[PATCH 3/6] irqchip: gic: use writel instead of dsb + writel_relaxed

Catalin Marinas catalin.marinas at arm.com
Thu Feb 6 10:20:48 EST 2014


On Thu, Feb 06, 2014 at 01:26:44PM +0000, Will Deacon wrote:
> On Thu, Feb 06, 2014 at 12:23:40PM +0000, Catalin Marinas wrote:
> > On Thu, Feb 06, 2014 at 12:13:50PM +0000, Will Deacon wrote:
> > > Ok, so if we assume that a dsb(ishst) is sufficient because the CPU we're
> > > talking to is either (a) coherent in the inner-shareable domain or (b)
> > > incoherent, and we flushed everything to PoC, then why wouldn't a dmb(ishst)
> > > work?
> > 
> > Because you want to guarantee the ordering between a store to Normal
> > Cacheable memory vs store to Device for the IPI (see the mailbox example
> > in the Barrier Litmus section ;)). The second is just a slave access, DMB
> > guarantees observability from the master access perspective.
> 
> Ok, my reasoning is as follows:
> 
>   - CPU0 tries to message CPU1. It writes to a location in normal memory,
>     then writes to the GICD to send the SGI
> 
>   - We need to ensure that CPU1 observes the write to normal memory before
>     the write to GICD reaches the distributor. This is *not* about end-point
>     ordering (the usual non-coherent DMA example).
> 
>   - A dmb ishst ensures that the two writes are observed in order by CPU1
>     (and, in fact, the inner-shareable domain containing CPU0).

The last bullet point is not correct. DMB would only guarantee that the
two writes (memory and GICD) are observed by CPU1 if CPU1 actually read
the GICD (observability is defined for master accesses).

> so the only way this can break is if the GICD write reaches the distributor
> before being observed by CPU1 (otherwise, we know the mailbox write was
> observed by CPU1). I dread to think how you would build such a beast
> (dual-ported GICD with no serialisation to the same locations?)...

The above is possible because the CPU1 would never "observe" the GICD
write. It observes a side-effect of that write (interrupt) which is not
covered by DMB. You could argue that CPU1 reads GICC in the interrupt
handler but I'm not sure GICC vs GICD ordering is guaranteed (and I know
of hardware where not even accesses to the same GICD are guaranteed ;)).
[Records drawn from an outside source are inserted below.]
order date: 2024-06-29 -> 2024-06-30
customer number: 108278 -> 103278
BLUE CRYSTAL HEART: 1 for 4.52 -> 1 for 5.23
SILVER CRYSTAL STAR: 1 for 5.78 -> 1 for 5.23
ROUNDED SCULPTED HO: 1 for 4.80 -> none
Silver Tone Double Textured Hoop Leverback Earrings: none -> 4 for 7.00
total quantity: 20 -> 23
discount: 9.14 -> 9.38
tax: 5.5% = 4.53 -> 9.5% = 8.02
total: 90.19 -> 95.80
> Furthermore, if we decide that device writes can reach their endpoints

Device writes are not observed according to the ARM ARM meaning of
"observability" (master accesses only; well, there is something about
Strongly Ordered memory and devices but it's not the case here and IIRC
refers to when a _device_ observes the write rather than a CPU observing
the write to that device, I need to read it again).
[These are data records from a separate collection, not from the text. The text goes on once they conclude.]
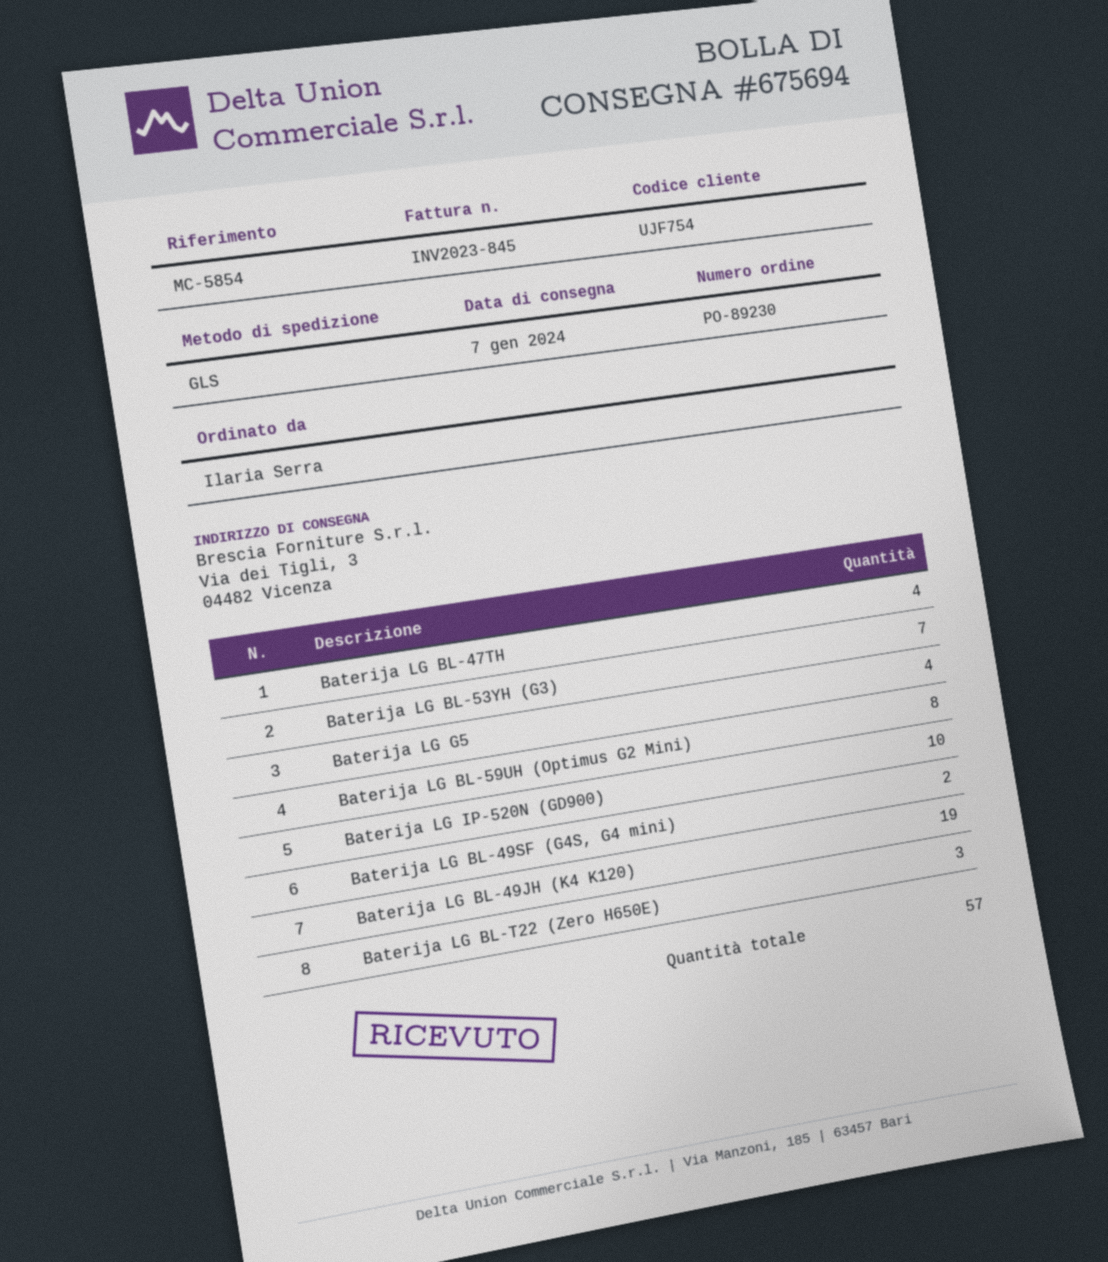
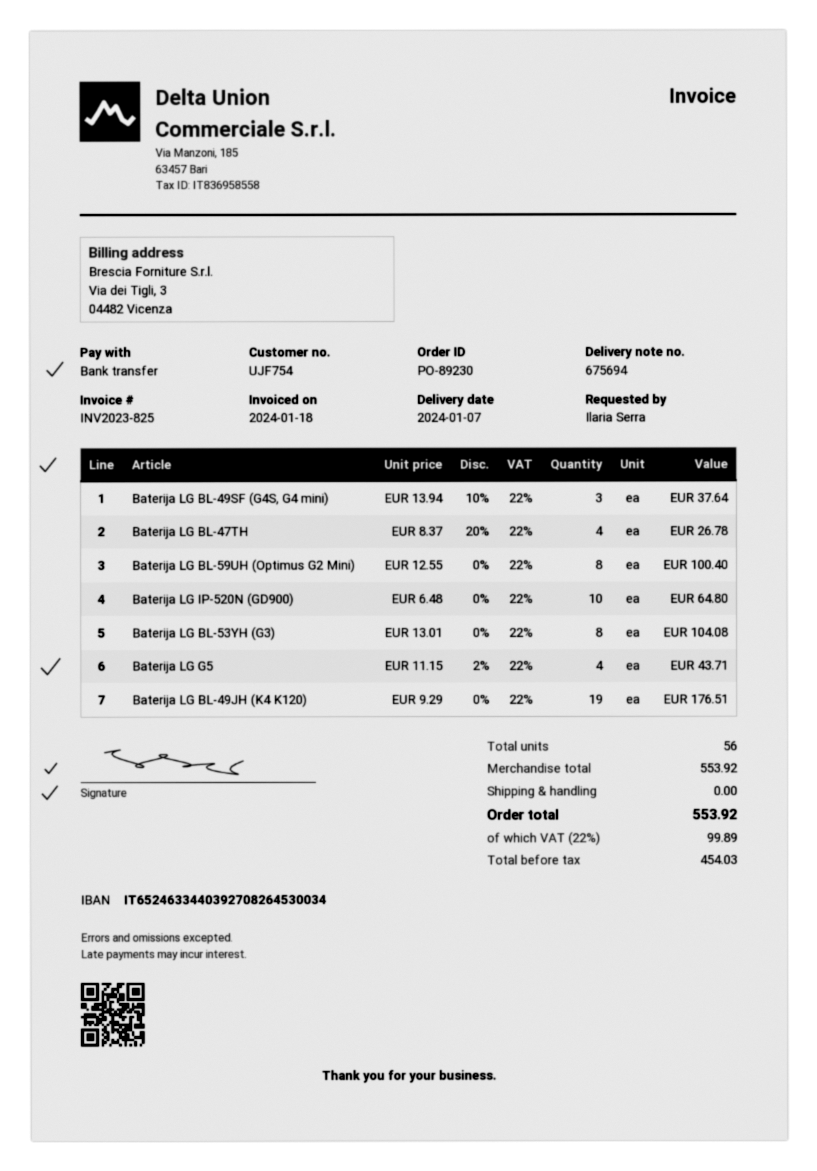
invoice number: INV2023-845 -> INV2023-825
Baterija LG BL-53YH (G3): 7 -> 8
Baterija LG BL-49SF (G4S, G4 mini): 2 -> 3
Baterija LG BL-T22 (Zero H650E): 3 -> none
total quantity: 57 -> 56

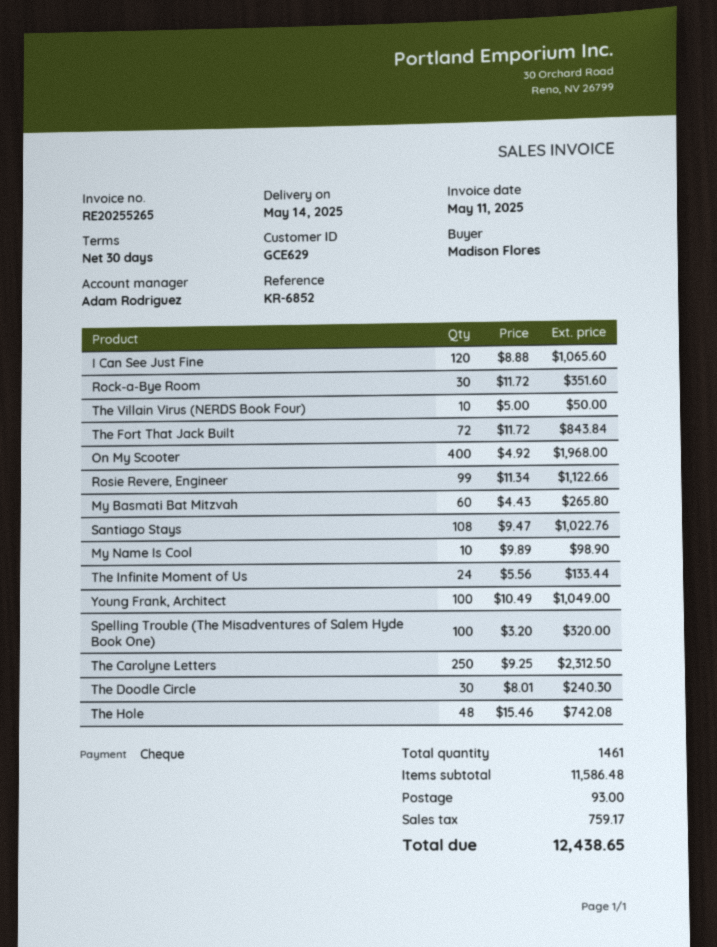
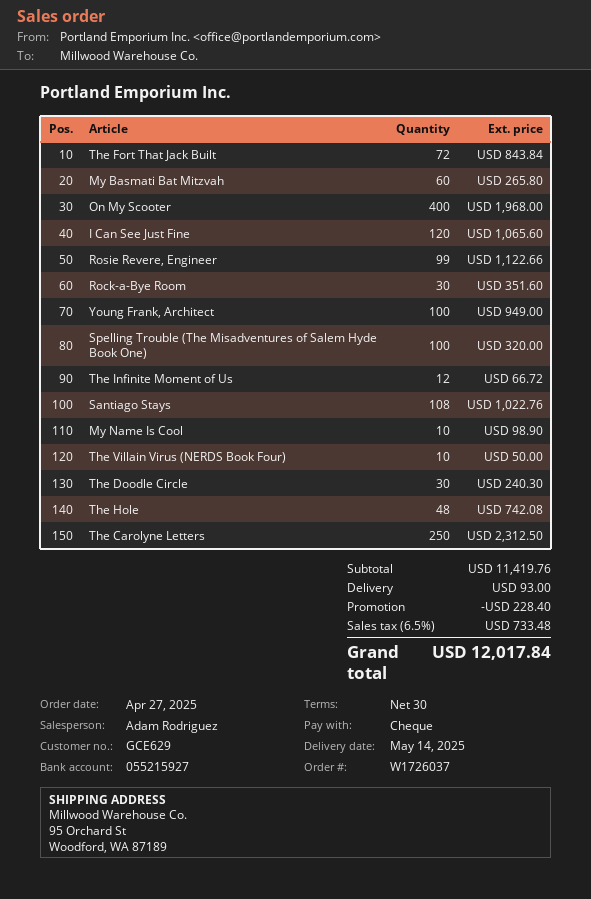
The Infinite Moment of Us: 24 for 133.44 -> 12 for 66.72
Young Frank, Architect: 100 for 1049.00 -> 100 for 949.00
subtotal: 11586.48 -> 11419.76
discount: none -> 228.40
tax: 759.17 -> 733.48
total: 12438.65 -> 12017.84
> before being observed by other inner-shareable observers, then doesn't that
> pose a potential problem for spinlocks? If I take a lock and write to a
> device, the write can hit the device before the lock appears to be taken.
> That doesn't sound right to me.

For simplicity, assuming that the lock acquiring was a simple STR, the
write to device can indeed hit the device before the STR is observed by
another CPU or device (that's why writel() has a DSB). This is however
not relevant as you don't care when it hit the device (unless you issue
IPIs). If considering master accesses, the below is valid even though B
could hit the device before A is observed by CPU1:

CPU0:
	STR A, [Normal]
	DMB
	STR B, [Device]

CPU1:
	LDR C, [Device]
	DMB
	LDR D, [Normal]

If on CPU1 C == B then D == A. The key here is that observability of
STR B, [Device] is done via another master access on CPU1 (LDR C,
[Device]) and not just the change to the device state.

When we talk about LDREX/STREX loop, I don't think the write to the
device can be issued before the STREX has been guaranteed to succeed
(not necessarily observed) and therefore the spinlock acquired (we don't
issue writes speculatively and the spinlock loop has a conditional
branch).

If we go to the definition of the STR observability (in short):

  1. A load from a location returns the value written by the observed
     store.
  2. A store to a location changes the value written by the observed
     store.

The "not observability" means _any_ of the above conditions is false. So
going back to your example, the write to the device can hit the device
_and_ the load of the spinlock value on another CPU1 still return the
unlocked value. However, a subsequent STREX on CPU1 would fail and the
LDREX restarted, eventually observing the STREX on CPU0.

If we talk about lock acquiring on another CPU and issuing of device
accesses, the DMB guarantees ordering (master accesses).

Another interesting scenario is the write to device followed by
spin_unlock and on another CPU spin_lock and device write. As per my
example above, I don't see any issue (change Normal with Device).

> Using a dsb(ishst) will ensure that we don't issue the GICD write until the
> mailbox is visible to CPU1, but may be overkill.

In the ARM ARM examples, the mailbox write generates the interrupt (it
is not visible to the other CPU at all).